[TASK] After locating the line that contains "[82,119,770,161] Inscreva-se nos" in the data below, set down exactly that line and each one after it through the line that contains "[82,183,752,311] A Unova", and nothing more.

[DATA SHOWN]
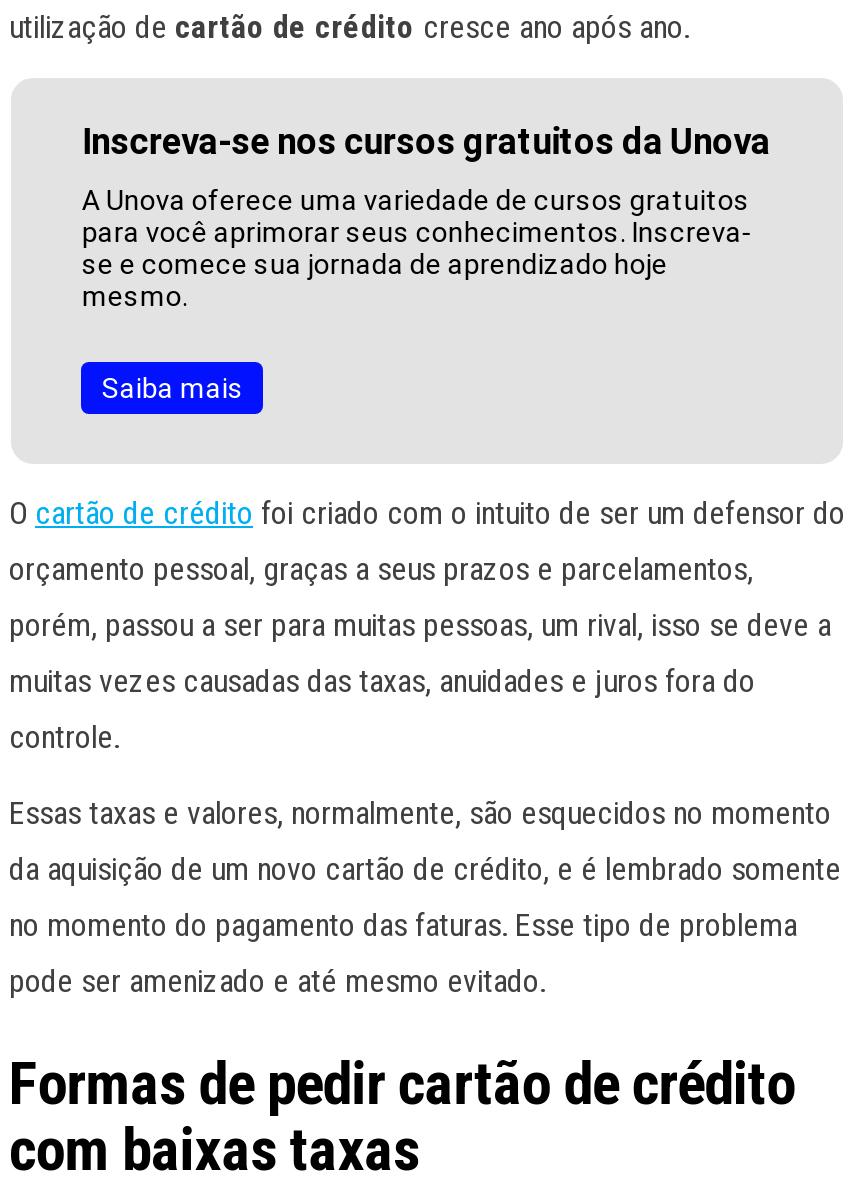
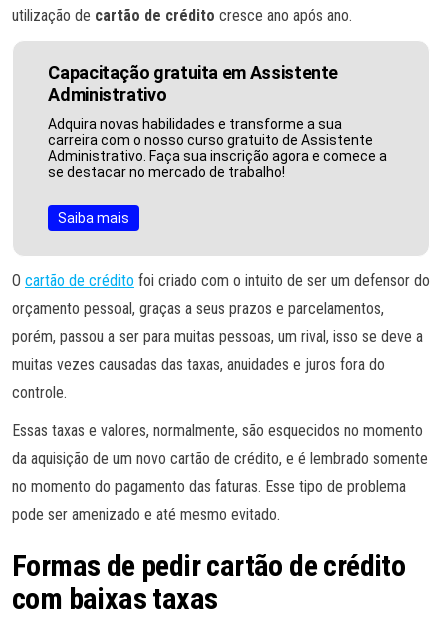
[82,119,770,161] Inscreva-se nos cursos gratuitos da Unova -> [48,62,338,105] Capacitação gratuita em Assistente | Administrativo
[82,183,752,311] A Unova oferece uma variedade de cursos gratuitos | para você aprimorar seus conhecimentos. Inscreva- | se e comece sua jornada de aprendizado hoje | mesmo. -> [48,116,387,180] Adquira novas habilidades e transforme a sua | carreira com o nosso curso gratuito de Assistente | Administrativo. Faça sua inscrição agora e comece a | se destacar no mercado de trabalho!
---
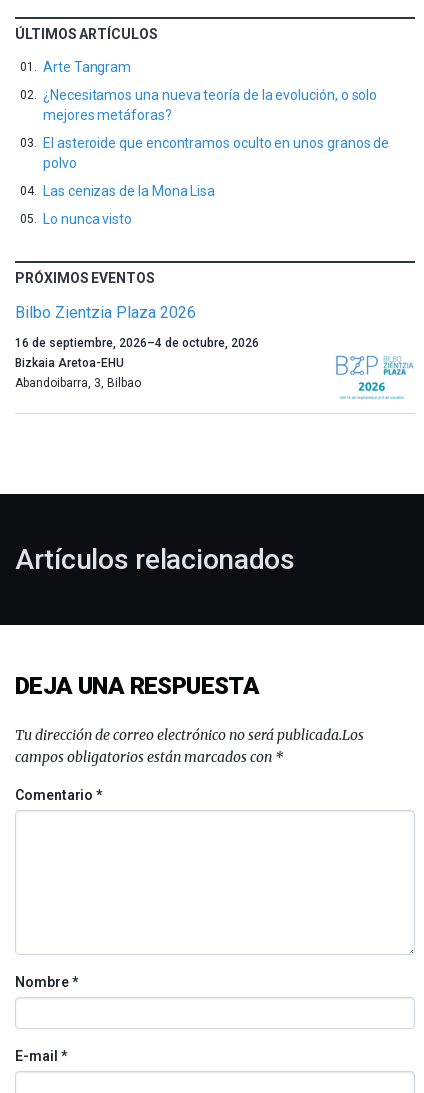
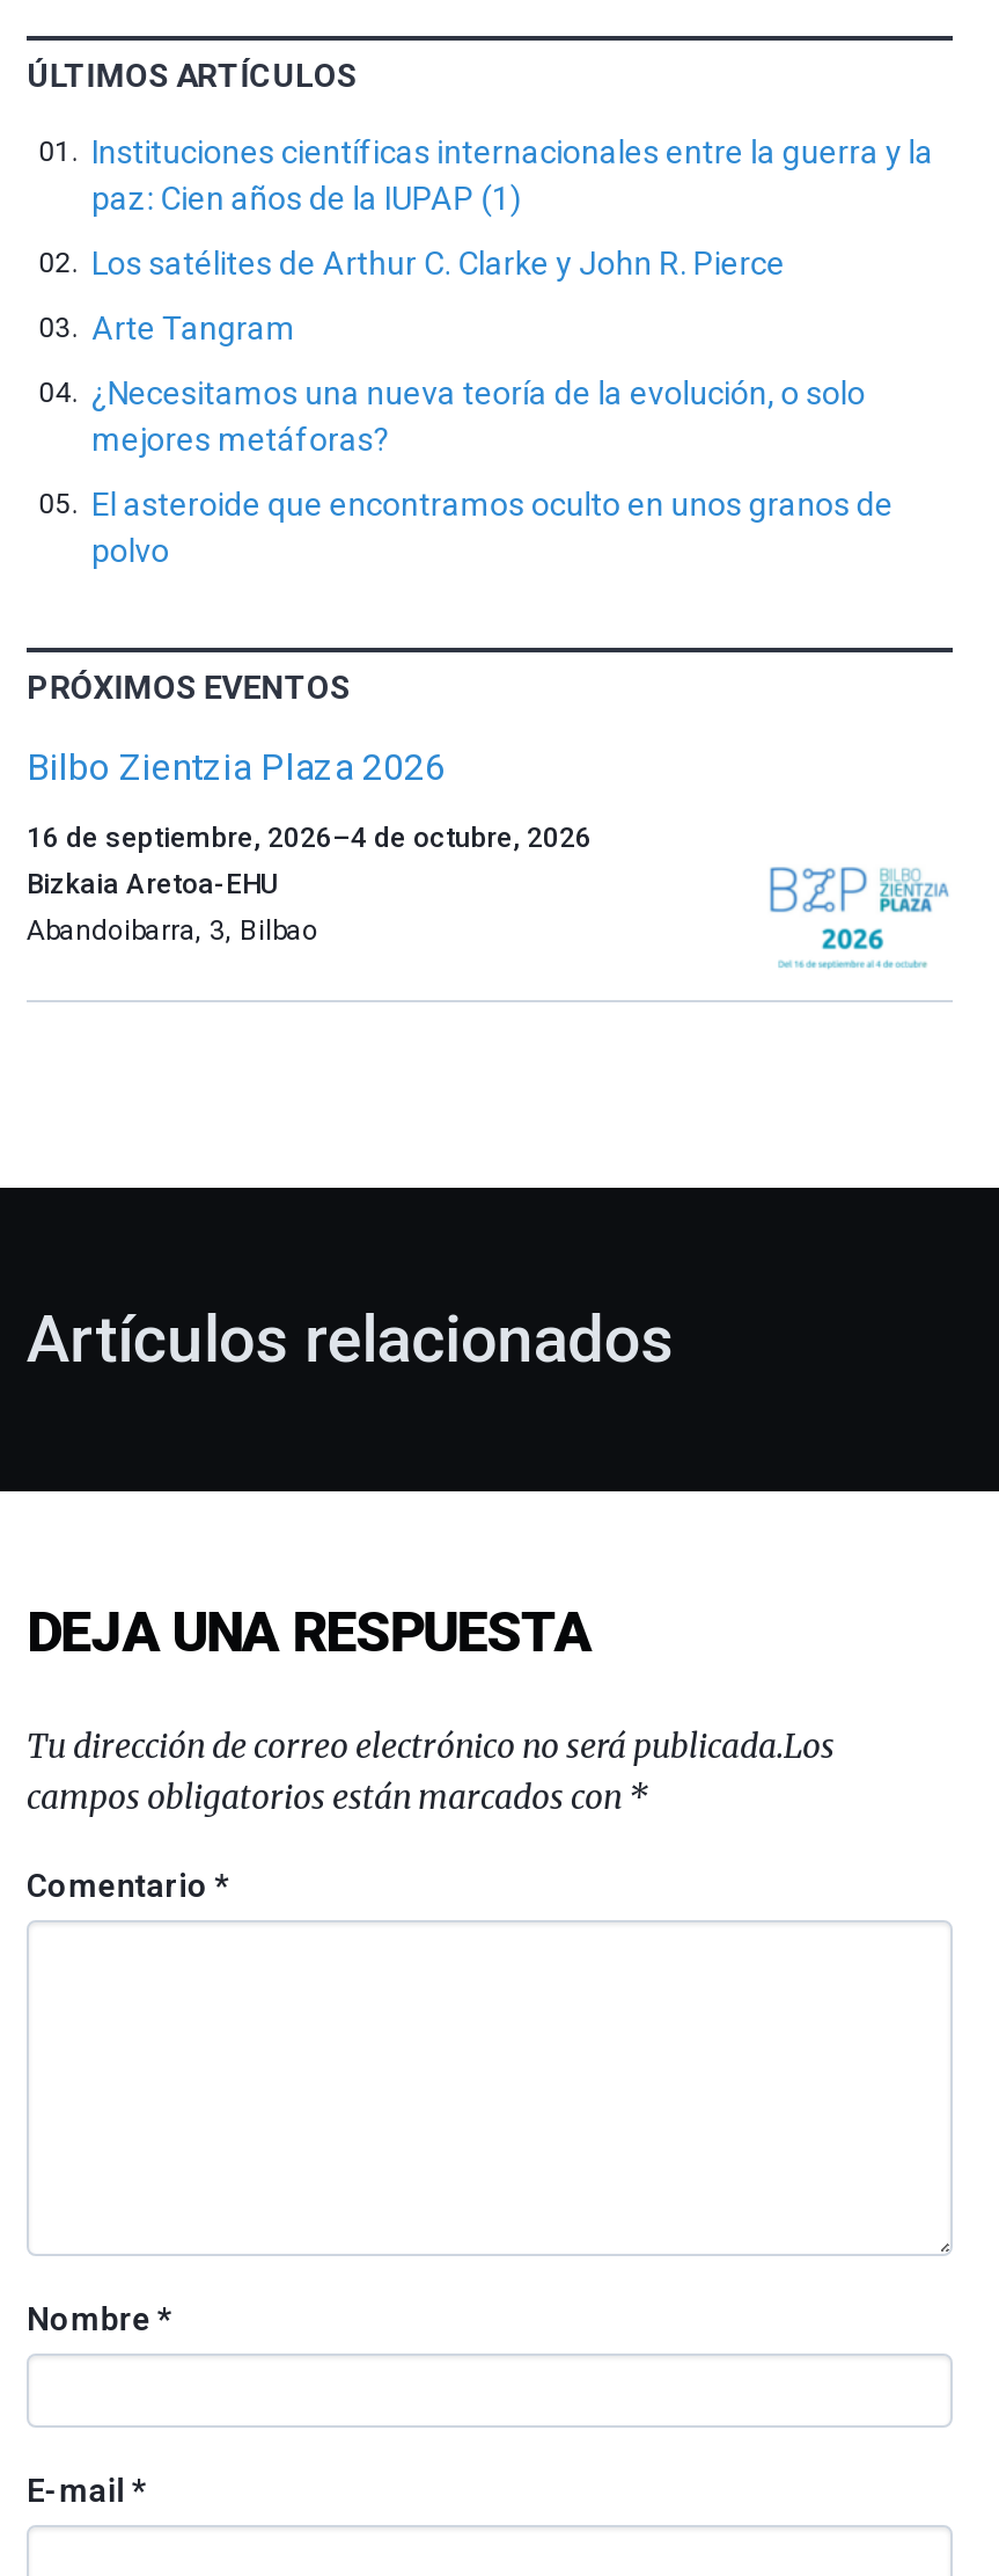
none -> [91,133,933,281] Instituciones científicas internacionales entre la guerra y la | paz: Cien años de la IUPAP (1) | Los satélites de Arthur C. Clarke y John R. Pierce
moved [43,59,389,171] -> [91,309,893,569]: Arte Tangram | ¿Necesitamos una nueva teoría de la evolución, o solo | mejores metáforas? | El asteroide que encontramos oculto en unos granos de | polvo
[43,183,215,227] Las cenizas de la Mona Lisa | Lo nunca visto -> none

[RESULT]
[82,119,770,161] Inscreva-se nos cursos gratuitos da Unova -> [48,62,338,105] Capacitação gratuita em Assistente | Administrativo
[82,183,752,311] A Unova oferece uma variedade de cursos gratuitos | para você aprimorar seus conhecimentos. Inscreva- | se e comece sua jornada de aprendizado hoje | mesmo. -> [48,116,387,180] Adquira novas habilidades e transforme a sua | carreira com o nosso curso gratuito de Assistente | Administrativo. Faça sua inscrição agora e comece a | se destacar no mercado de trabalho!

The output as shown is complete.